My older son and I have the Casio solar powered/ atomic watches which measure altitude, barometric pressure, temps (Not accurate until the watch is off your 98.6 degree wrist). It can show an hourly graph of the temp, when it is off your wrist. It has eliminated my wife complaining that it is suddenly too hot or cold at night. I just press the light button and the temp button. Then, I inform her that it has been 68 degrees or whatever since we went to bed. If she is hot, just stick one of her legs and arms out from under the covers and if she is cold pull her legs and arms back under the cover. No need for me or her to get up and open or close windows.
It has stop watches and time sets for around the world. Its op manual is about an inch thick, and we only have mastered a small % of what it can do.
These watches are water proof, shock proof and work in any temp. So my son and I never baby these watches. They get dunked in river/lake water/ocean water while kayaking or fishing.
Never having to change a battery with the solar power is a great feature. His watch is going on its fourth year and mine is headed towards its 3 rd year. We do nothing to them except to rinse them off.
I still have a Casio that tells me the best Solunar time for fishing and the tides. It has been basically replaced by my Oregon 550 T GPS portable. This GPS tells you where you are, where you are headed, and where you have been and at what speed you are moving and averaging and tracks the altitude changes. It takes pictures, and you have the GPS location where that picture was taken. Hunters, fishers and other outdoor types use this feature to help them find a place again. There is an add on app that shows where you are or where you were in 3D. Which isn’t any help for most of my outdoor activities which are at sea level. For outdoor hunters, trekkers and others, doing their thing in different altitudes, that is an excellent aid.

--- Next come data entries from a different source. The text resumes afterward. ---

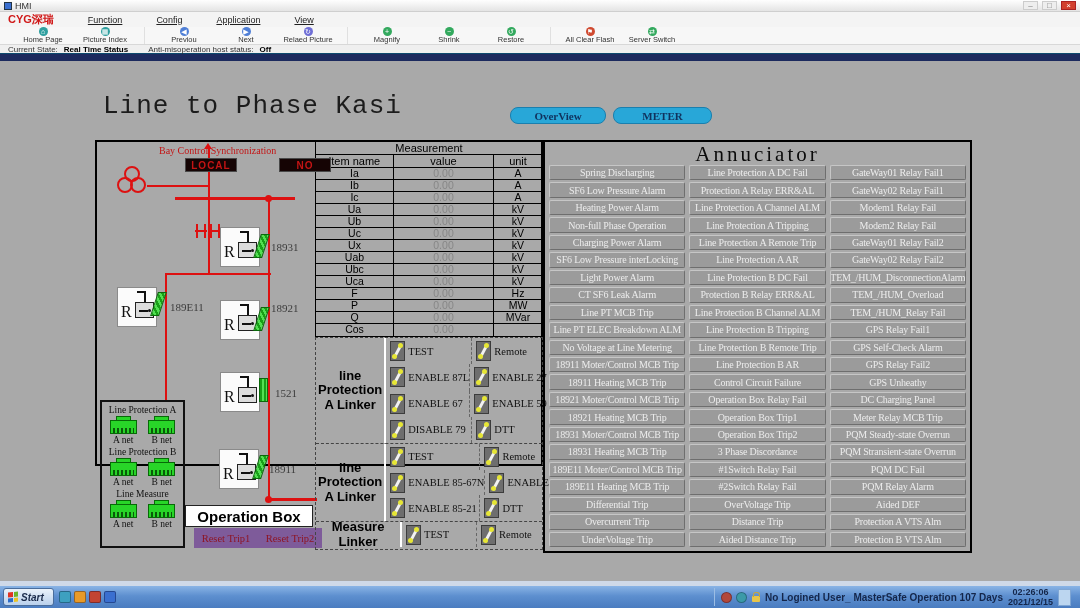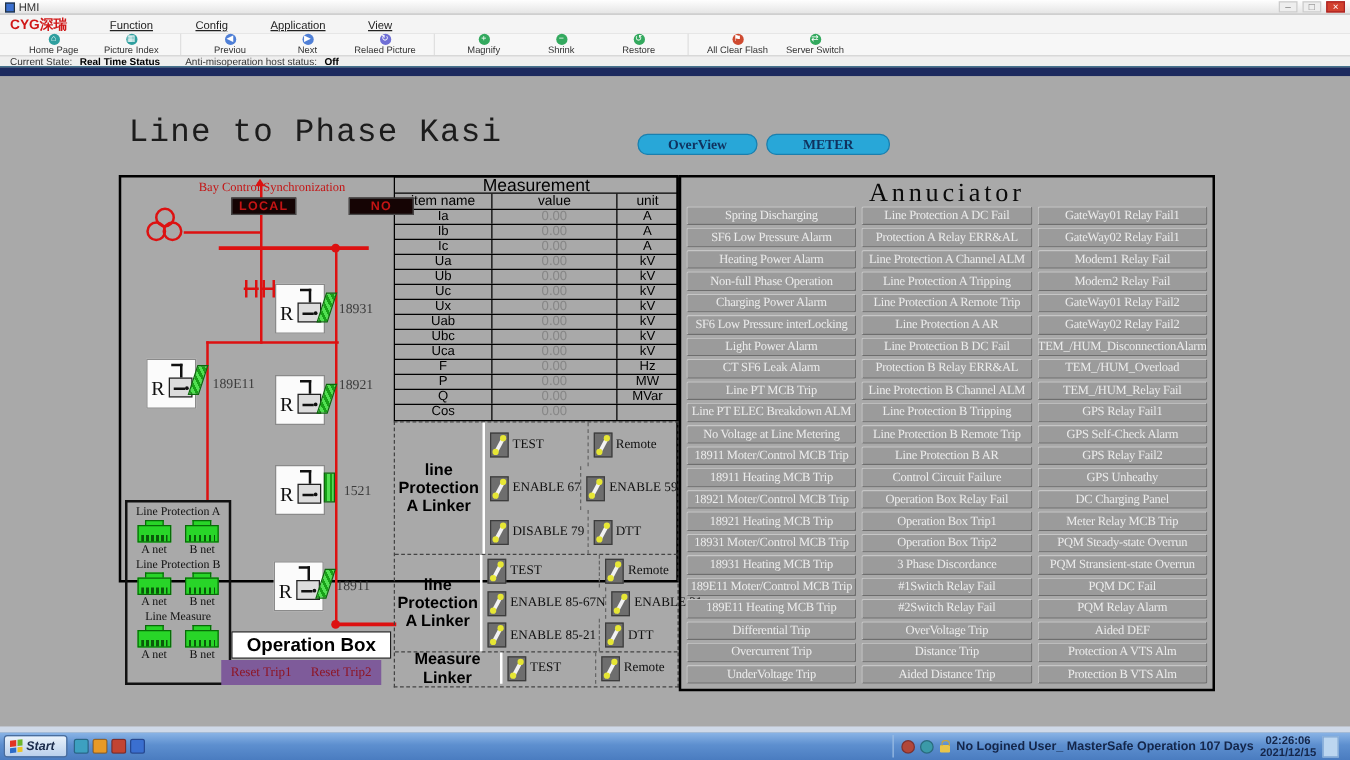"Measurement" .meas-title { font-size: 14px -> 11px }
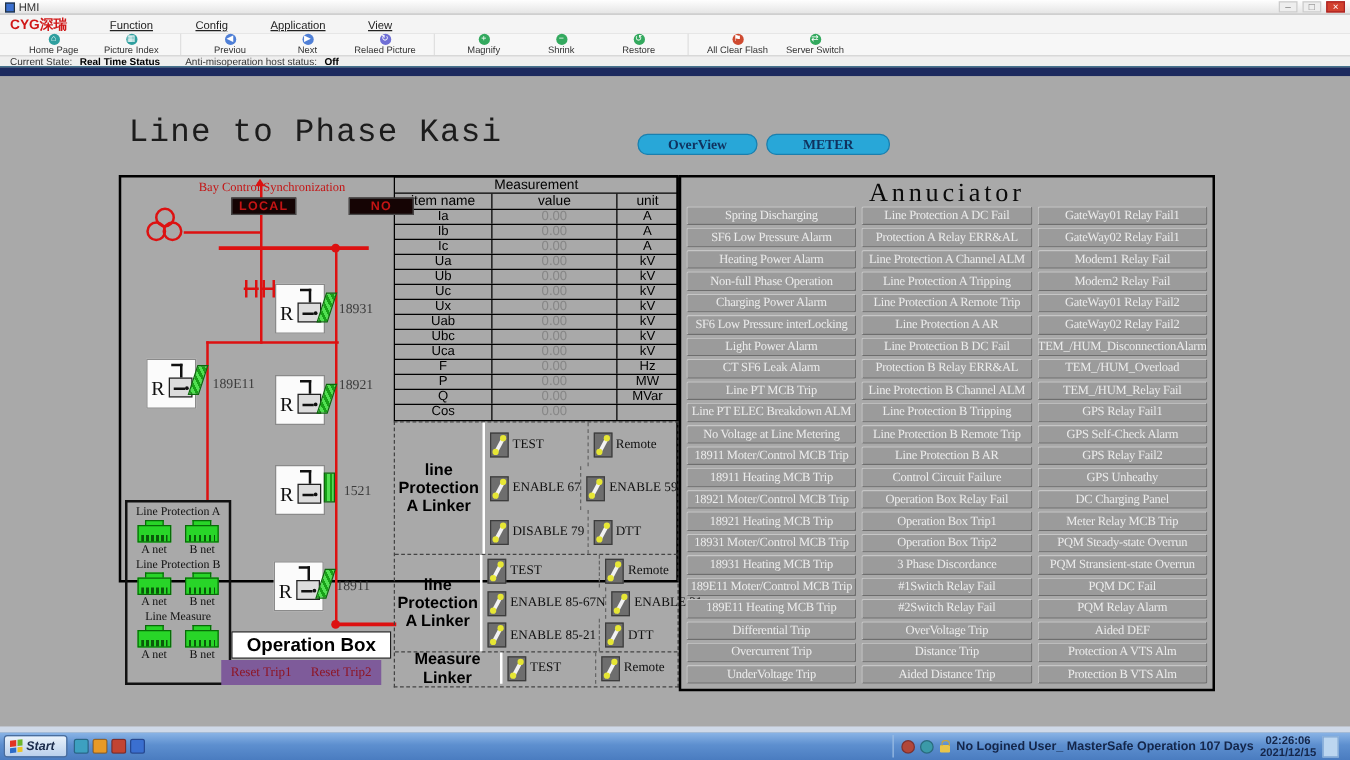"ENABLE 87L" div.linker-row { html: none -> <div> <div> <div> <i></i> <u></u> <u></u> </div> <span>ENABLE 87L</span> </div> <div> <div> <i></i> <u></u> <u></u> </div> <span>ENABLE 27</span> </div> </div> }
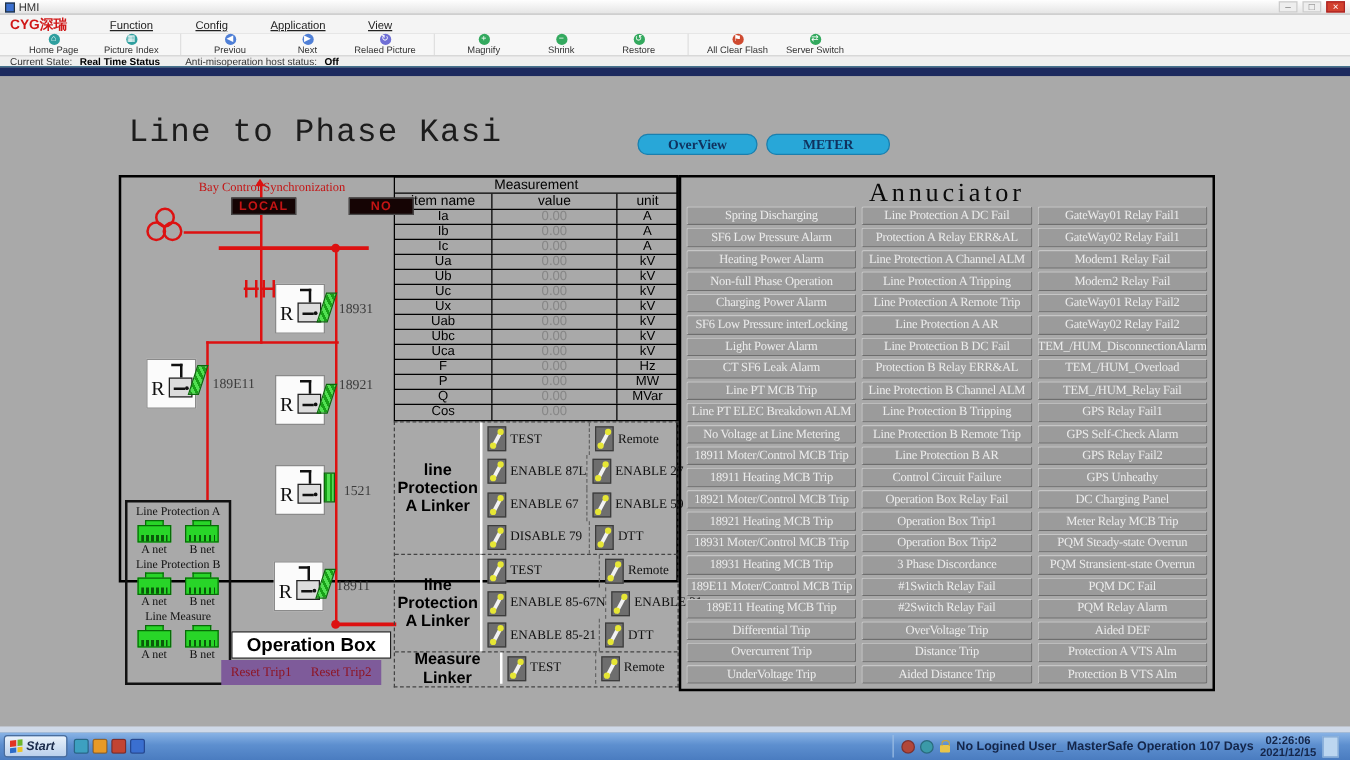"Reset Trip1" .op-btns { left: 80px -> 97px }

Decades ago before the advent of cell phones for the average guy/gal, I had a small pocket calculator, which also showed the time and held about 50 phone numbers. I would find the number I wanted to dial, use any phone with the receiver off the hook and press a button. It would via dial tones, dial the number. My backup was a Casio wrist watch which was capable of storing about 20 phone numbers and could be used a calculator if I used a stylus.
We have a lot of amazing electronic gizmos besides smart phones. Of course many smart phone can do all of the above. The problem is most are not waterproof or shock proof.